Khaki's and a polo for the 1 interview I have done as a plumber! As was said above I was selling myself!


----------



## pilot light (Apr 21, 2012)

Widdershins said:


> I say show up ready to work.


 Yep ready too go! coveralls are my staple attire!


----------



## rocksteady (Oct 8, 2008)

Just dress like Mike Holmes.








Paul


----------



## Dmaz (Jan 11, 2011)

I've always worn my work boots, a new pair of carhartts and a button up work shirt tucked in. It's always seemed to work. I figure I look professional, but if they ask when I can start I can say that my tools are in the car, I can start right away.


----------



## Don The Plumber (Feb 14, 2010)

I've never been on an interview. I was born into my 1st boss's house.:laughing:


----------



## deerslayer (Mar 29, 2012)

Don The Plumber said:


> I've never been on an interview. I was born into my 1st boss's house.:laughing:


You showed up in your birthday suit:laughing:


----------



## Don The Plumber (Feb 14, 2010)

deerslayer said:


> You showed up in your birthday suit:laughing:


I knew I was gonna be a plumber early on, cuz Dad always told me I was good for $hit.:laughing:


----------



## johnlewismcleod (Apr 6, 2012)

I always show up in overalls ready to work.

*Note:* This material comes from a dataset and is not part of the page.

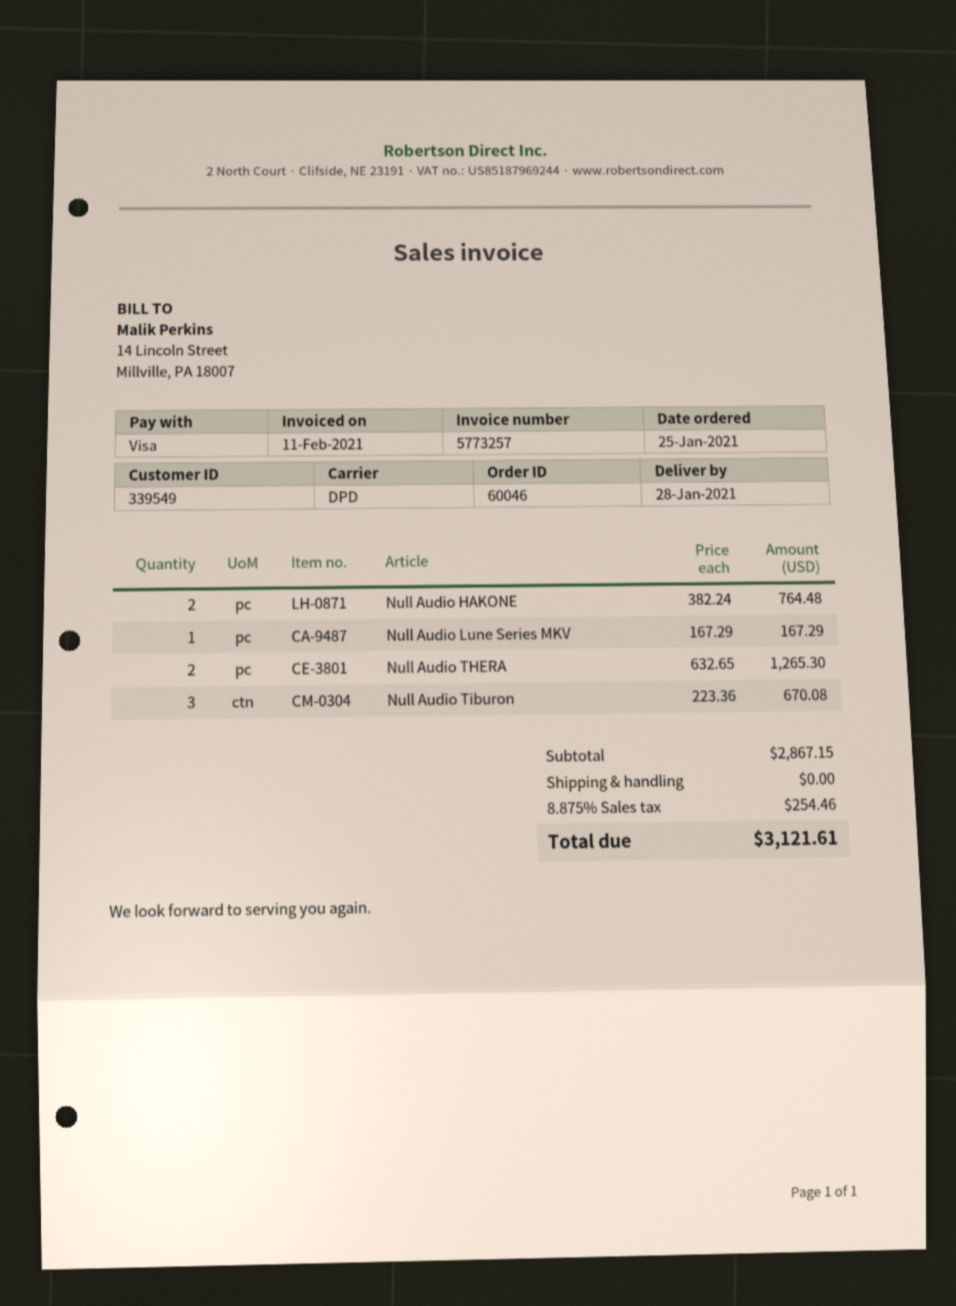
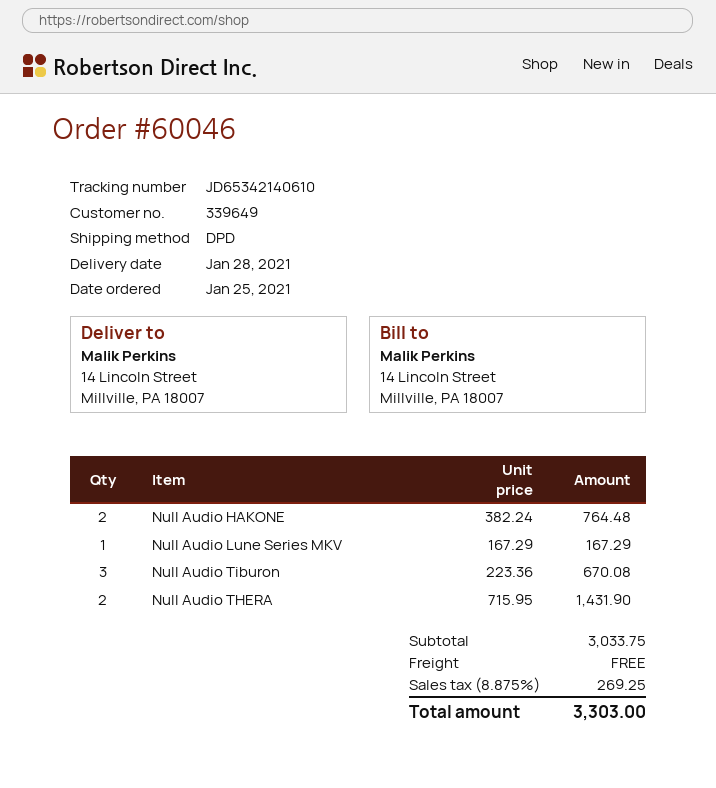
customer number: 339549 -> 339649
Null Audio THERA: 2 x 632.65 = 1265.30 -> 2 x 715.95 = 1431.90
subtotal: 2867.15 -> 3033.75
tax: 8.875% = 254.46 -> 8.875% = 269.25
total: 3121.61 -> 3303.00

This is plumbing and if some outfits think they want to employ plumbers in starch and pressed, they are welcome to the dandies.


Can't get much work done if you aren't willing to get down and dirty, and anyone can look at me and know I work for my living.


----------



## pilot light (Apr 21, 2012)

johnlewismcleod said:


> I always show up in overalls ready to work.
> 
> 
> This is plumbing and if some outfits think they want to employ plumbers in starch and pressed, they are welcome to the dandies.
> ...


 Mr rabbit is the real deal then! Overalls mean total dedication and honor plus respect! No iam am not joking! It says yes iam serious about being serious!:thumbsup:


----------



## JK949 (Mar 18, 2009)

johnlewismcleod said:


> I always show up in overalls ready to work.
> 
> 
> This is plumbing and if some outfits think they want to employ plumbers in starch and pressed, they are welcome to the dandies.
> ...


Funny thing, the guy who busted my chops the most about my tie and shoes did find himself out of a job for shoddy work. I ended up correcting quite a few callbacks he left for us.

I don't want to be crawling under sinks when I'm 50. So I'll dress for whatever part I need to play.


----------



## pilot light (Apr 21, 2012)

JK949 said:


> Funny thing, the guy who busted my chops the most about my tie and shoes did find himself out of a job for shoddy work. I ended up correcting quite a few callbacks he left for us.
> 
> I don't want to be crawling under sinks when I'm 50. So I'll dress for whatever part I need to play.


 How old are you?


----------



## Redwood (Sep 8, 2008)

If I remember correctly the last few interviews I have been to I wore the clothes that I had been wearing all day at work and went to the interview right after work....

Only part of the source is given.